You gave her the money, and she told you where our boy is. She gave you directions, or a map, or GPS coordinates. You walked or drove or flew or crawled to wherever he is. And why ever he’s there—it doesn’t matter. He’s our sweet, sensitive boy. The trauma of Julie losing the baby—that has to be it. He had a breakdown. Maybe he had to go live alone in nature for a while. That would be our boy, wouldn’t it? Maybe he had to ford the river and climb the mountain and live in the shadows all by himself, to heal his heart.

Sweetheart, wouldn’t that be Paul?

And you’ve gone to him. I pray, and I haven’t turned to God in years, not since Paul’s been gone…that you are well. That you’ve healed enough to take the journey in safety. Your lungs are fine, your fever is down, your heart is steady…Your mind is clear, and you’re going to save our son, bring him home.

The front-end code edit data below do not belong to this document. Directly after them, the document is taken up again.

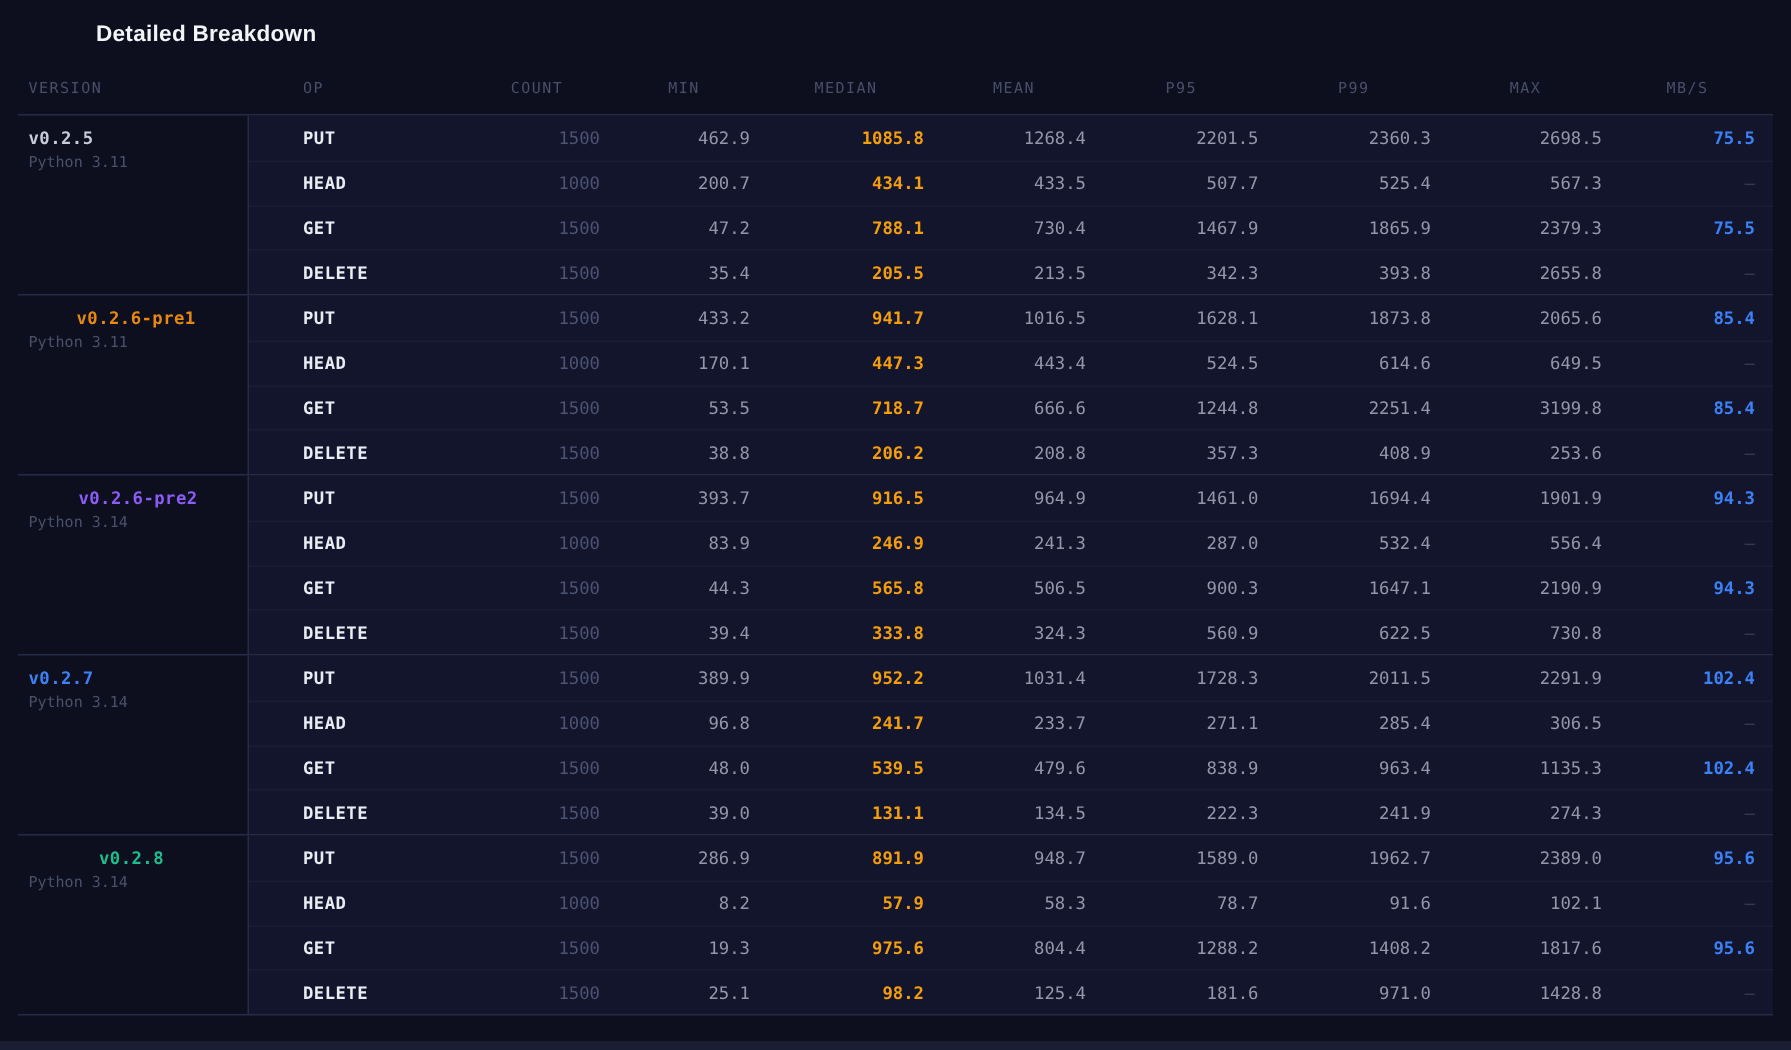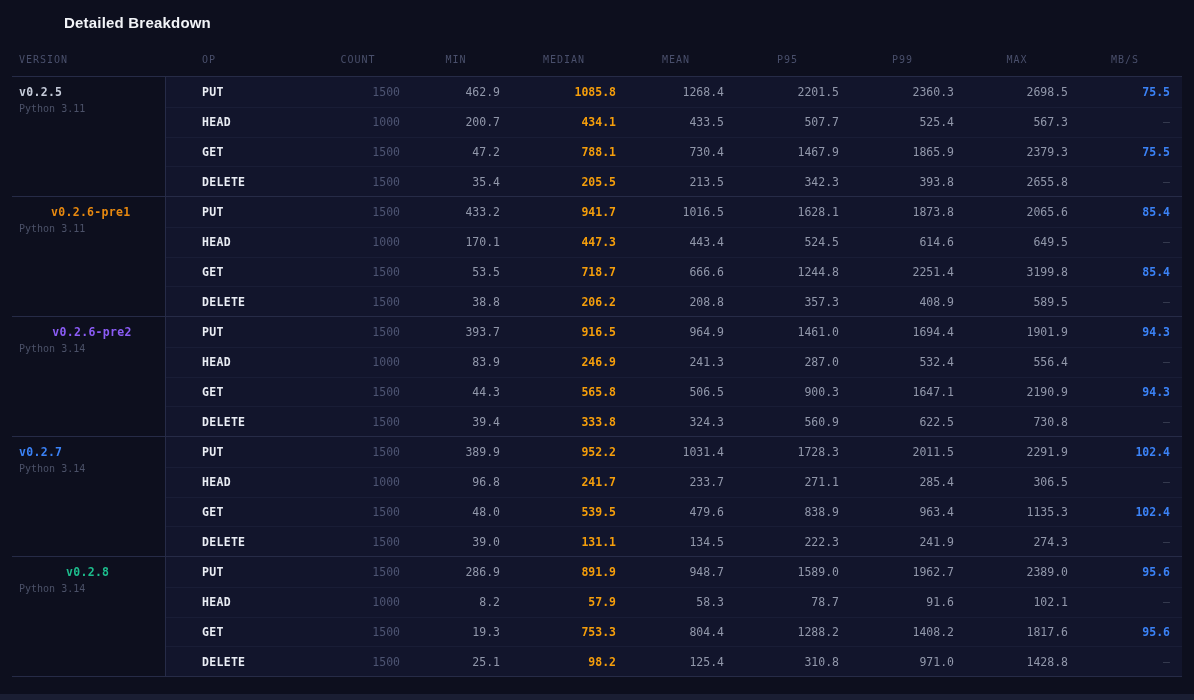--- a/index.html
+++ b/index.html
@@ -184,21 +184,21 @@
     <span class="cell num mbs">85.4</span>
   </div>
             <div class="row">
     <span class="cell op">DELETE</span>
     <span class="cell num count">1500</span>
     <span class="cell num min">38.8</span>
     <span class="cell num median">206.2</span>
     <span class="cell num mean">208.8</span>
     <span class="cell num p95">357.3</span>
     <span class="cell num p99">408.9</span>
-    <span class="cell num max">589.5</span>
+    <span class="cell num max">253.6</span>
     <span class="cell num mbs dim">–</span>
   </div>
           </div>
   </div>
         <div class="group">
     <div class="vcell">
       <div class="vname" style="color: rgb(139, 92, 246); text-align: center;">v0.2.6-pre2</div>
       <div class="vpy">Python 3.14</div>
     </div>
     <div class="rows">
@@ -325,34 +325,34 @@
     <span class="cell num mean">58.3</span>
     <span class="cell num p95">78.7</span>
     <span class="cell num p99">91.6</span>
     <span class="cell num max">102.1</span>
     <span class="cell num mbs dim">–</span>
   </div>
             <div class="row">
     <span class="cell op">GET</span>
     <span class="cell num count">1500</span>
     <span class="cell num min">19.3</span>
-    <span class="cell num median">753.3</span>
+    <span class="cell num median">975.6</span>
     <span class="cell num mean">804.4</span>
     <span class="cell num p95">1288.2</span>
     <span class="cell num p99">1408.2</span>
     <span class="cell num max">1817.6</span>
     <span class="cell num mbs">95.6</span>
   </div>
             <div class="row">
     <span class="cell op">DELETE</span>
     <span class="cell num count">1500</span>
     <span class="cell num min">25.1</span>
     <span class="cell num median">98.2</span>
     <span class="cell num mean">125.4</span>
-    <span class="cell num p95">310.8</span>
+    <span class="cell num p95">181.6</span>
     <span class="cell num p99">971.0</span>
     <span class="cell num max">1428.8</span>
     <span class="cell num mbs dim">–</span>
   </div>
           </div>
   </div>
       </div>
   </div>
 </div>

Back when I still believed—as I do again—one of my favorite prayers was by Thomas Merton. Remember when I went on that retreat, down to the Abbey of Gethsemani in Kentucky, outside Bardstown, in the smoky hills filled with bourbon distilleries—back when Paul was little, when being a mother, as much as I loved it, took me away from myself, from my own heart, and from my painting—and I went down to the abbey to connect with the Holy Spirit? I chose that place because it’s where Thomas Merton had lived and written.

And I loved Merton. He was a Trappist monk—and you know the Trappists are the marines of religious life. They’re rigorous and devoted, up at three each morning to go to chapel, and he was a poet and scholar, and I loved the place. It was spring, and there were monks in silence, and chants through the hours, and redbuds and dogwoods in bloom all along the woodland paths. And although Merton had died years earlier, I felt inspired by his presence—by the fact that he had once loved a woman, a nurse he’d met while in the hospital in Louisville…he’d written her letters right there at the abbey. He’d called her “M.”

That made him so human to me. I felt that a monk who’d fallen in love, who’d felt the pull of desire—away from his religious vows, straight into the love affair that he and M had, short as it may have been—would understand a young mother who adored her husband and son more than air and sunshine, yet needed to escape those bonds for a time, felt she needed to regain her mind, life, and ability to paint.